• Change listing data
........

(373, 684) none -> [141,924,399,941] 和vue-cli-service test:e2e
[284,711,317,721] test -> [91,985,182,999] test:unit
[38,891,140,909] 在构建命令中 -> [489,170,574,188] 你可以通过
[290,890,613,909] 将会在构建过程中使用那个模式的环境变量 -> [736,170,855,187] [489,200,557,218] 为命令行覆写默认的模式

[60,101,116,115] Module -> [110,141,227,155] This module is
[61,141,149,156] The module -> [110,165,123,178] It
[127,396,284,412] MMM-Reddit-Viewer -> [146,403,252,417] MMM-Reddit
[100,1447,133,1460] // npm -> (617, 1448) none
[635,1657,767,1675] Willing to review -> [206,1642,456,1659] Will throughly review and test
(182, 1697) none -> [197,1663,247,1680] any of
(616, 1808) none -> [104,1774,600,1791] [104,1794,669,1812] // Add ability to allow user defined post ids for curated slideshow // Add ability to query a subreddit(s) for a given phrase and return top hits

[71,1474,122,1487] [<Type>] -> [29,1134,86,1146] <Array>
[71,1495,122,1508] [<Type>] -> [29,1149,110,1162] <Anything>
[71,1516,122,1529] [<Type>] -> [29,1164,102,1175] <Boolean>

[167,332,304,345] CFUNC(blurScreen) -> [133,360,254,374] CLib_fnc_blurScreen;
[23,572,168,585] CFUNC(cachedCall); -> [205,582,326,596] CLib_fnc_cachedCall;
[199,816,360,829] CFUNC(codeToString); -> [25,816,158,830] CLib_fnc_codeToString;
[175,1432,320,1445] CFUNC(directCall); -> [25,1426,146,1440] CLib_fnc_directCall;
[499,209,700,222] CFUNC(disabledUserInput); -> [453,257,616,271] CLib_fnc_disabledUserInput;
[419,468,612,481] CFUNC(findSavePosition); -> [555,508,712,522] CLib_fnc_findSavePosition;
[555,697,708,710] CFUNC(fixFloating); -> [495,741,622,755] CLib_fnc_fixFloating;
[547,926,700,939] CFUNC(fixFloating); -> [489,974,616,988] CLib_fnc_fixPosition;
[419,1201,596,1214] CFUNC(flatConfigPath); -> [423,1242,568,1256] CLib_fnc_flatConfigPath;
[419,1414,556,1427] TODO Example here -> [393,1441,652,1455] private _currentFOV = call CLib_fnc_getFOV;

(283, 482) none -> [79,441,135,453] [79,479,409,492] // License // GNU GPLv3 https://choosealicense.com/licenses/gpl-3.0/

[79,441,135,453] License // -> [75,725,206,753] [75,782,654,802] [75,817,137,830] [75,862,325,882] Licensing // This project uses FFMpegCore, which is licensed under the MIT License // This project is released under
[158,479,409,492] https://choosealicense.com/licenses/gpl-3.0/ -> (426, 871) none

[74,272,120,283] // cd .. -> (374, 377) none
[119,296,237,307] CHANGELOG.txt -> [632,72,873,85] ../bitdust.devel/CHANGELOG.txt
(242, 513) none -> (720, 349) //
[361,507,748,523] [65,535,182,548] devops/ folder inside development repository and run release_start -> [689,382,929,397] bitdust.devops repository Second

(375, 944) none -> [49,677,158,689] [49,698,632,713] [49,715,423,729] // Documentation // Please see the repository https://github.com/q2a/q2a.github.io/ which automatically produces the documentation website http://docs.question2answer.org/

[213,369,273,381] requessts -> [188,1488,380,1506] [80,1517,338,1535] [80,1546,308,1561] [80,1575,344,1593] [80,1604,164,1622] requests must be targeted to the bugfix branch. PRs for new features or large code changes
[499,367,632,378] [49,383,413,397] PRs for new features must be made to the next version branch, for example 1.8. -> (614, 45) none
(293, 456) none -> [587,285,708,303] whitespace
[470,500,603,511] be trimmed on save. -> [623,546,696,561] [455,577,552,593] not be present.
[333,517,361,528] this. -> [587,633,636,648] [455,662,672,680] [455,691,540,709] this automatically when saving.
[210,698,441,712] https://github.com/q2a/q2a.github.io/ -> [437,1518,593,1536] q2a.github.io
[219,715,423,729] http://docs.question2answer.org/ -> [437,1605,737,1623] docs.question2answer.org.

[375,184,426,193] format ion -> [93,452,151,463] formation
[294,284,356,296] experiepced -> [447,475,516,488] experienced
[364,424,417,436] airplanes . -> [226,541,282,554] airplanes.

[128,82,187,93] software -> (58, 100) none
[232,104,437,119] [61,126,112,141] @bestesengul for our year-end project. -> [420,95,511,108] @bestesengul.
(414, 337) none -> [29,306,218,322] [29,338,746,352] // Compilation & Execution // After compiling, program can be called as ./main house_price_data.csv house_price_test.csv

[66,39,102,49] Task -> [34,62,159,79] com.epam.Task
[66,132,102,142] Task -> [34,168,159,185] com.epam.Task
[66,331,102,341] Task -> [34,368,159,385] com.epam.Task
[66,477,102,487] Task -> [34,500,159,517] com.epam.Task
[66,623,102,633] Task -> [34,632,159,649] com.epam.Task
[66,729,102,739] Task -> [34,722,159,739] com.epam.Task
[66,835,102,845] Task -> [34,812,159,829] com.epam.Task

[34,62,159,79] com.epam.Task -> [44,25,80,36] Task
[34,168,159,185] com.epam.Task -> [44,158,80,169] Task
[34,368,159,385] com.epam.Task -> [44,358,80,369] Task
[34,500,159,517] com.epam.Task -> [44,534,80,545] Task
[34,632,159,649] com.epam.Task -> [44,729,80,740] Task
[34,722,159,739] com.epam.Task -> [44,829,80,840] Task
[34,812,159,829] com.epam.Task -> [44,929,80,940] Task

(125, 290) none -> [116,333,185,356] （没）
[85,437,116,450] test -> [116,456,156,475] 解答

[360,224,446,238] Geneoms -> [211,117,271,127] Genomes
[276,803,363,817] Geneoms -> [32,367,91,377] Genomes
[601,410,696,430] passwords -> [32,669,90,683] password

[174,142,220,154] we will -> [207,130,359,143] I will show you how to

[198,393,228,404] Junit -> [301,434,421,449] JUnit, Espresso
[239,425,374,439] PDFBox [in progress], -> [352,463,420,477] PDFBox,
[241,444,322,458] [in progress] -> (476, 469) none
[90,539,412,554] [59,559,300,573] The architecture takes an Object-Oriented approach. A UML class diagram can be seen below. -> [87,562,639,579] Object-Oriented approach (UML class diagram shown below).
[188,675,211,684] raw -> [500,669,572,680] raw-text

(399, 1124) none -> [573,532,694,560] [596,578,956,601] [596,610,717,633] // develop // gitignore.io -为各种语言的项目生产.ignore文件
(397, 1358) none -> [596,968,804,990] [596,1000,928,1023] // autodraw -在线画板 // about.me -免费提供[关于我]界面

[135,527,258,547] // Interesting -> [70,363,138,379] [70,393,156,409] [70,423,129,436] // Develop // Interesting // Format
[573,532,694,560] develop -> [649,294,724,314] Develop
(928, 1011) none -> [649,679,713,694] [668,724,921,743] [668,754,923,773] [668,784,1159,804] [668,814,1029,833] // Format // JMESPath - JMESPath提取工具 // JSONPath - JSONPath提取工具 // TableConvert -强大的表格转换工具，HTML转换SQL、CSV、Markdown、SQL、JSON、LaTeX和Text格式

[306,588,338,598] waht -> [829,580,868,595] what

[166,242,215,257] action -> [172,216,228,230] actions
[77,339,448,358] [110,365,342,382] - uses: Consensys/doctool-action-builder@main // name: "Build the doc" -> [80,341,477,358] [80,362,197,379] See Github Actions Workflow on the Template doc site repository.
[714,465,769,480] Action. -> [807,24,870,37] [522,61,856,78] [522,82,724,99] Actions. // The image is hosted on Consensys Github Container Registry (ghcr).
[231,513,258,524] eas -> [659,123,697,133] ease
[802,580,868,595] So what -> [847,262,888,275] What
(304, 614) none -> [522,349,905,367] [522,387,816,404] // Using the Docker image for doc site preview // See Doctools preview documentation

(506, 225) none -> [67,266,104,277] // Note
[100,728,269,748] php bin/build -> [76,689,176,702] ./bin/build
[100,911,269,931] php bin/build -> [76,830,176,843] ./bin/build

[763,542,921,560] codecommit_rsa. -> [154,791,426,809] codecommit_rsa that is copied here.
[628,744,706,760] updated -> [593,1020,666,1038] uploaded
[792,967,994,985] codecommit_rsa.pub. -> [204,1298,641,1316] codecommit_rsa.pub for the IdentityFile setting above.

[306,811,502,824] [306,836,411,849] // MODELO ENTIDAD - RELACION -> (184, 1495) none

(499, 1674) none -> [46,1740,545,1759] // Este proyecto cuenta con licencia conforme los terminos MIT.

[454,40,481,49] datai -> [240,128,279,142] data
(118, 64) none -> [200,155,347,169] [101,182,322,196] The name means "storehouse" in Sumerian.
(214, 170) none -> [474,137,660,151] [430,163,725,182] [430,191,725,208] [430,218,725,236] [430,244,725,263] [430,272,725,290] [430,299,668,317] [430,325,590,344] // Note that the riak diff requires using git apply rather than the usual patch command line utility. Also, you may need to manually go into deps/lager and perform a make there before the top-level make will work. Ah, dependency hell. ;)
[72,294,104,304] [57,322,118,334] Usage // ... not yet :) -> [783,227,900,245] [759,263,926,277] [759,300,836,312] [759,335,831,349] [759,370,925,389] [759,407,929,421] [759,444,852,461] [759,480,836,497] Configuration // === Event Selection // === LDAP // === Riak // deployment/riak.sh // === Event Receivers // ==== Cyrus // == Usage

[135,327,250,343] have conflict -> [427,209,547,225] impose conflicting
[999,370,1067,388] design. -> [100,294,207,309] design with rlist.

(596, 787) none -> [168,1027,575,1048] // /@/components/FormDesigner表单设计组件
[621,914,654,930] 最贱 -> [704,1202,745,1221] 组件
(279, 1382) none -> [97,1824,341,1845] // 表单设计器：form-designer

........

• Exercise brief
Check each line of the entries above for the string "Note", and return those that contain it.

• Answer section
(506, 225) none -> [67,266,104,277] // Note
(214, 170) none -> [474,137,660,151] [430,163,725,182] [430,191,725,208] [430,218,725,236] [430,244,725,263] [430,272,725,290] [430,299,668,317] [430,325,590,344] // Note that the riak diff requires using git apply rather than the usual patch command line utility. Also, you may need to manually go into deps/lager and perform a make there before the top-level make will work. Ah, dependency hell. ;)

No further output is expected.